Purpose: : To evaluate the impact of intraocular (IOP) reduction on retinal ganglion cell (RGC) function measured using pattern electroretinogram optimized for glaucoma (PERGLA) in eyes with glaucoma and ocular hypertension receiving latanoprost 0.005% versus placebo.

Methods: : This was a prospective, placebo-controlled, masked, crossover study. One randomly selected eye of each subject meeting eligibility criteria was enrolled. At each visit, subjects underwent 5 diurnal measurements between 8:00am and 4:00pm consisting of Goldmann IOP and PERGLA measurements. A baseline examination was performed following a four-week washout period, and repeat examination after randomly receiving latanoprost or placebo for four-weeks. Subjects were then crossed over to receive the alternative therapy for 4 weeks following a second washout period, and underwent repeat examination. Linear mixed-effect models for repeated measures, and stepwise regression analysis were performed.
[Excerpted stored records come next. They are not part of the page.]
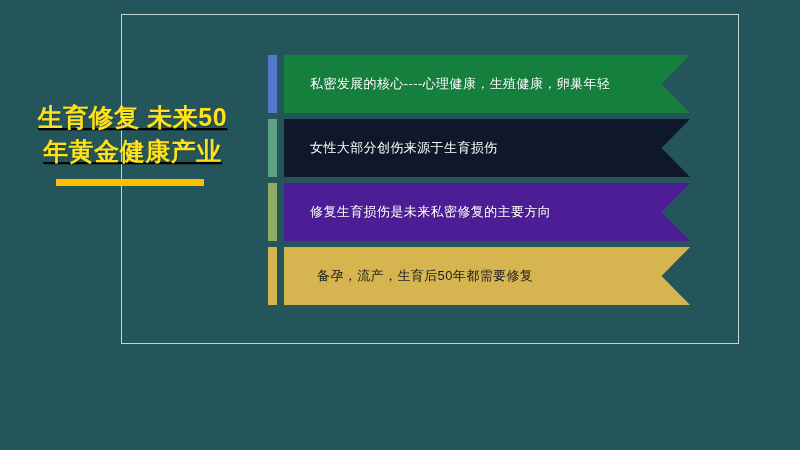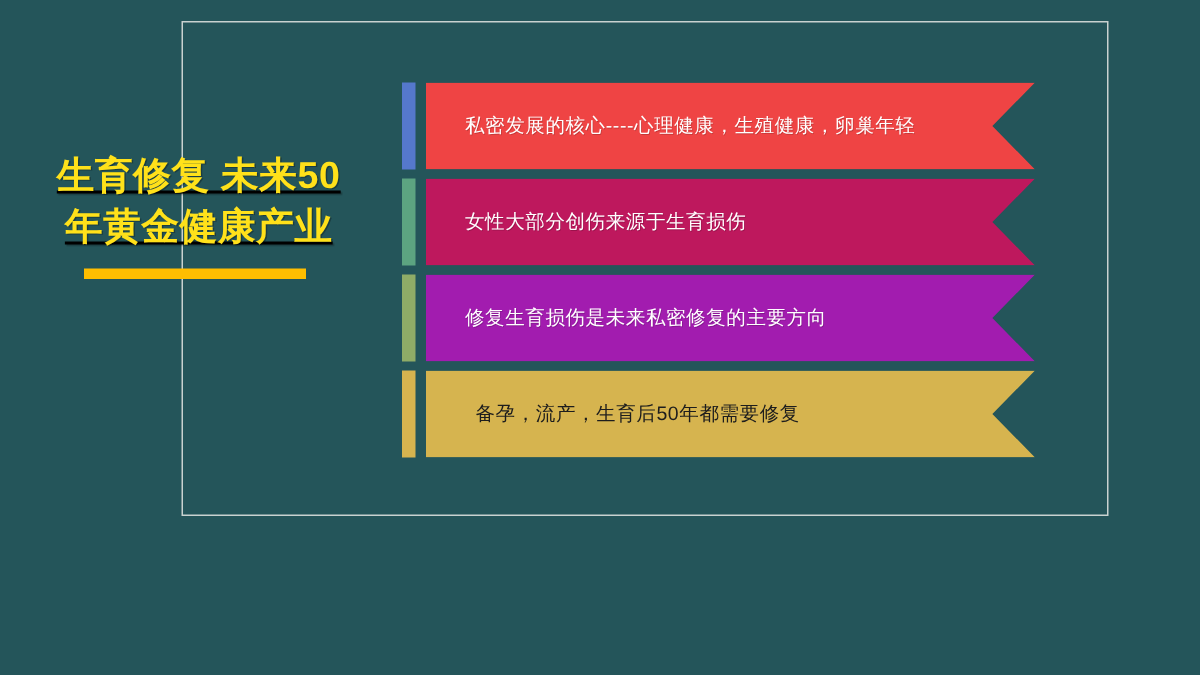"私密发展的核心----心理健康，生殖健康，卵巢年轻" div.ribbon-body { background: #ef4444 -> #15803d }
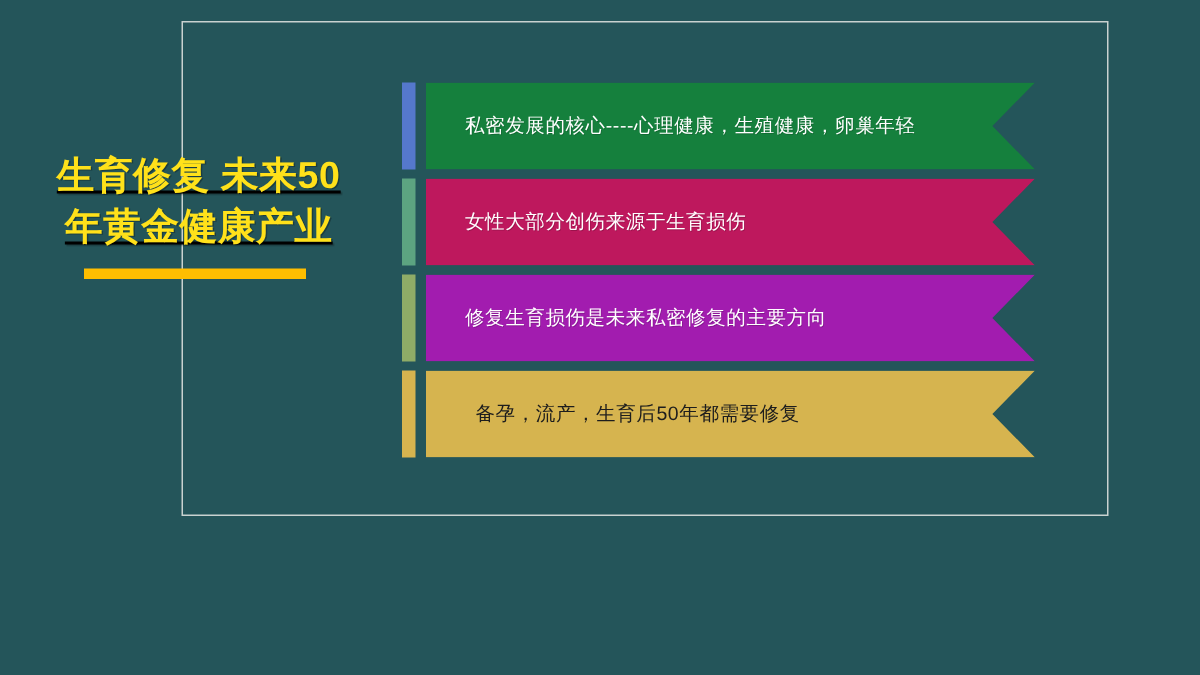"女性大部分创伤来源于生育损伤" div.ribbon-body { background: #be185d -> #0f172a }
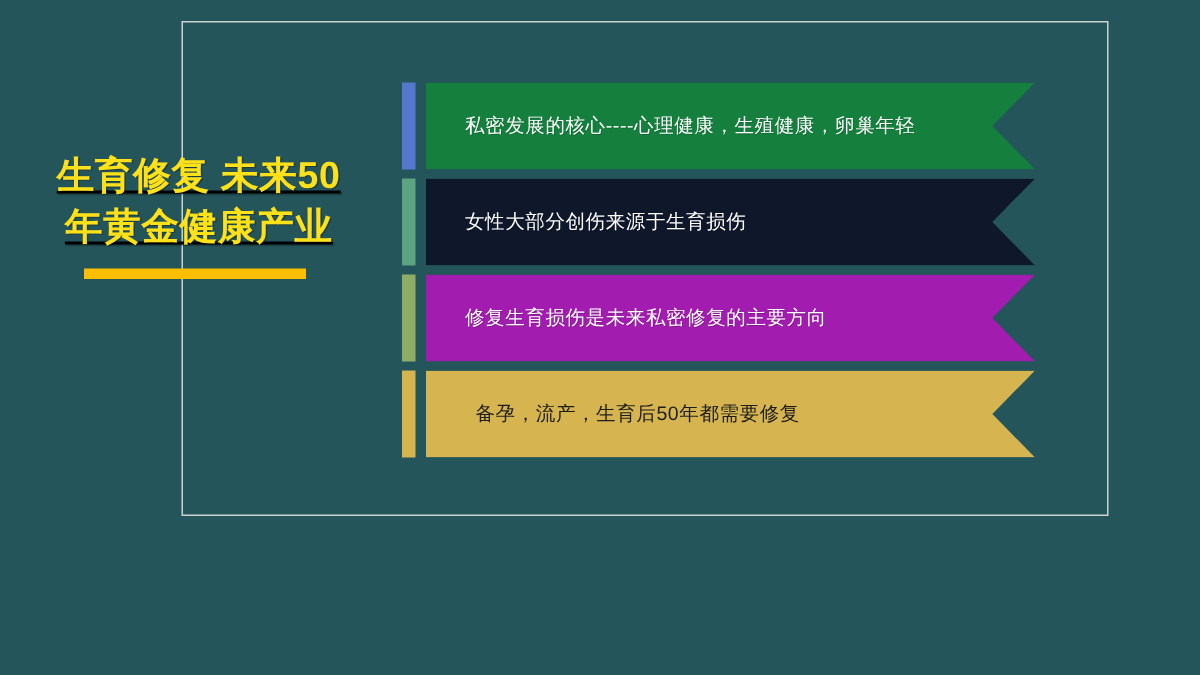"修复生育损伤是未来私密修复的主要方向" div.ribbon-body { background: #a21caf -> #4c1d95 }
Results: : Seventy-one patients (age 68.0±10.8 years, 50 males) were included. The mean IOP (mmHg) after latanoprost therapy (15.3±0.47) was significantly lower than baseline (18.9±4.2, p<0.001) or placebo (18.2±3.9, p<0.001). Mean PERGLA amplitude (µv) after latanoprost therapy (0.49±0.19) was similar to baseline (0.48±0.21, p=0.9) and placebo (0.49±0.21, p=0.9). The peak IOP in eyes receiving latanoprost or placebo was at 8:00-10:00am and the lowest IOP was at 2:00pm (p < 0.05). Change in PERGLA amplitude due to latanoprost was not correlated with age (r=0.08, p=0.5), ethnicity (rho= -0.02, p=0.6), gender (rho=0.24, p=0.05), baseline IOP (r=0.03, p=0.8), change in IOP (r=0.003, p=0.9), severity of VF loss (r= -0.06, p=0.6) or ocular diagnosis (rho=0.02, p=0.6).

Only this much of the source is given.